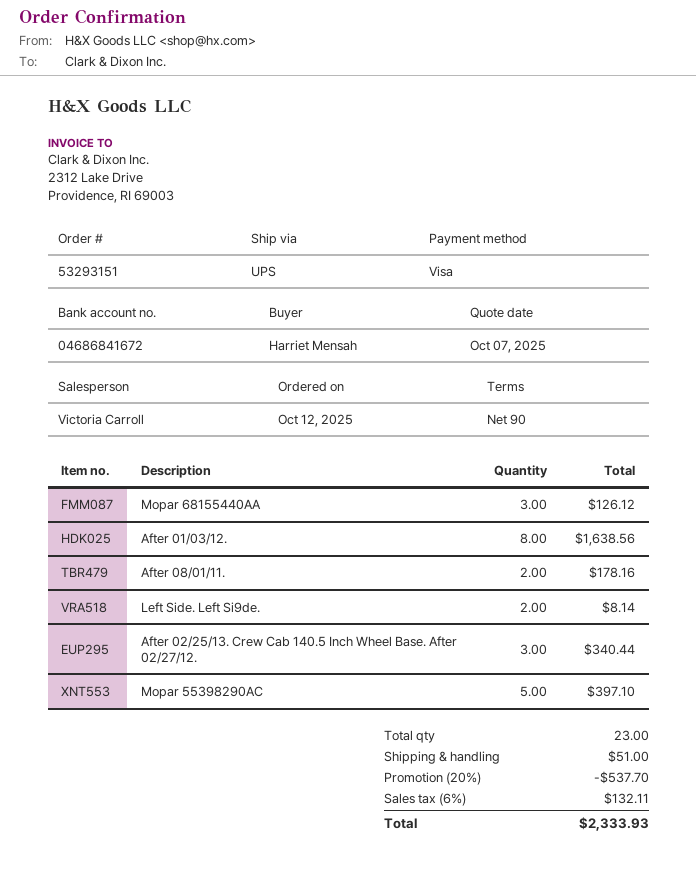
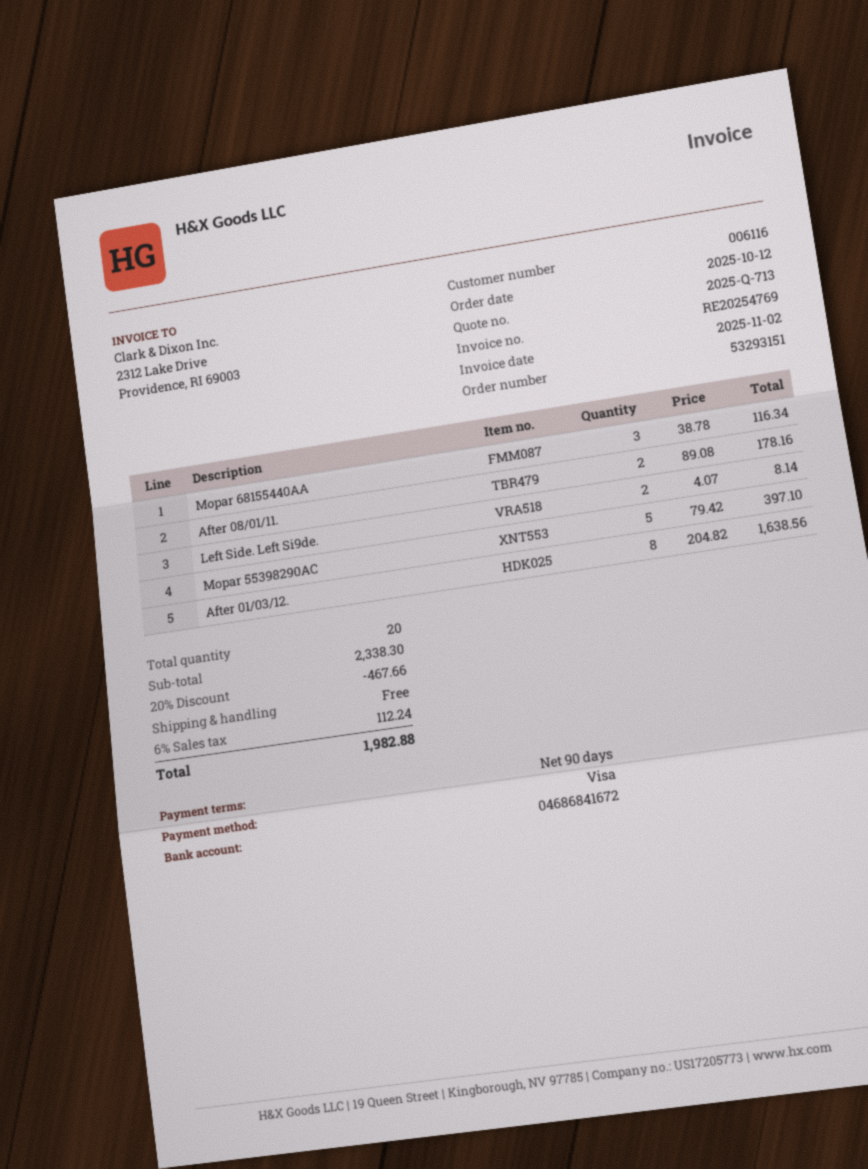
Mopar 68155440AA: 3 for 126.12 -> 3 for 116.34
After 02/25/13. Crew Cab 140.5 Inch Wheel Base. After 02/27/12.: 3 for 340.44 -> none
total quantity: 23 -> 20
discount: 20% = 537.70 -> 20% = 467.66
shipping: 51.00 -> 0.00
tax: 6% = 132.11 -> 6% = 112.24
total: 2333.93 -> 1982.88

● **TASK REQUIREMENTS**
Output the whole of the data, unchanged; keep the pictures out.

● **EXERCISE RESULT**
Mopar 68155440AA: 3 for 126.12 -> 3 for 116.34
After 02/25/13. Crew Cab 140.5 Inch Wheel Base. After 02/27/12.: 3 for 340.44 -> none
total quantity: 23 -> 20
discount: 20% = 537.70 -> 20% = 467.66
shipping: 51.00 -> 0.00
tax: 6% = 132.11 -> 6% = 112.24
total: 2333.93 -> 1982.88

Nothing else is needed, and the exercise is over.